Records drawn from a dataset:
******************************

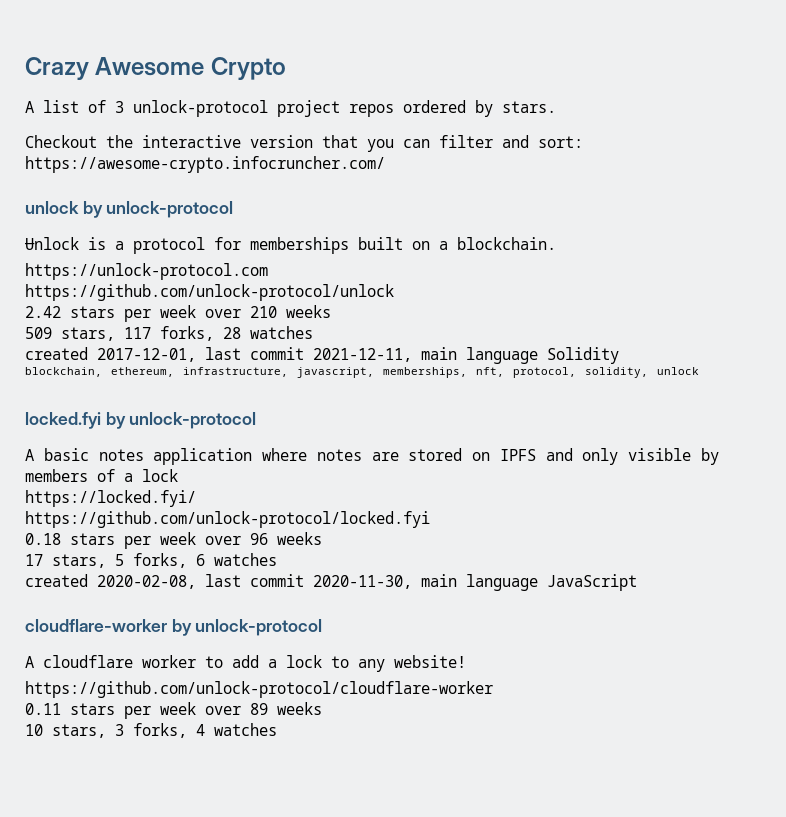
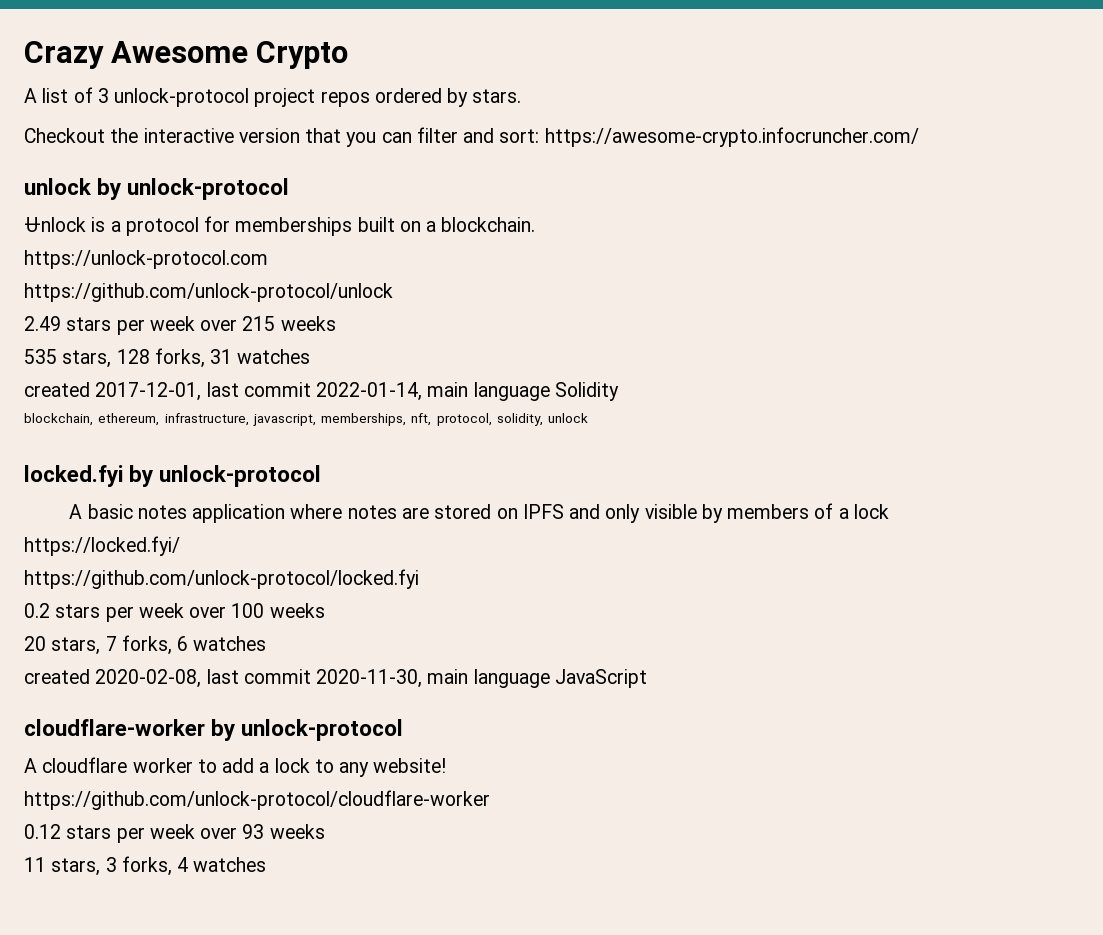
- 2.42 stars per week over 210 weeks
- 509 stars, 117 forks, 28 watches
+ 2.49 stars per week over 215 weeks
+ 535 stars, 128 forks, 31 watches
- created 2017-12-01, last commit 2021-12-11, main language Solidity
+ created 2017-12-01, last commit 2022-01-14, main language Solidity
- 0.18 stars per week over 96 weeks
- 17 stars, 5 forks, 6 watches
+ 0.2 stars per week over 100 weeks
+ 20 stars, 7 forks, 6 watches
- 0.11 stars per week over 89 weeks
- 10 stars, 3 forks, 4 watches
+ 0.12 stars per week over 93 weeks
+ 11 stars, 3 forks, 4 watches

******************************

Work to complete: Now reproduce all of the entries precisely, with no pictures in the copy.

Result for this exercise:
- 2.42 stars per week over 210 weeks
- 509 stars, 117 forks, 28 watches
+ 2.49 stars per week over 215 weeks
+ 535 stars, 128 forks, 31 watches
- created 2017-12-01, last commit 2021-12-11, main language Solidity
+ created 2017-12-01, last commit 2022-01-14, main language Solidity
- 0.18 stars per week over 96 weeks
- 17 stars, 5 forks, 6 watches
+ 0.2 stars per week over 100 weeks
+ 20 stars, 7 forks, 6 watches
- 0.11 stars per week over 89 weeks
- 10 stars, 3 forks, 4 watches
+ 0.12 stars per week over 93 weeks
+ 11 stars, 3 forks, 4 watches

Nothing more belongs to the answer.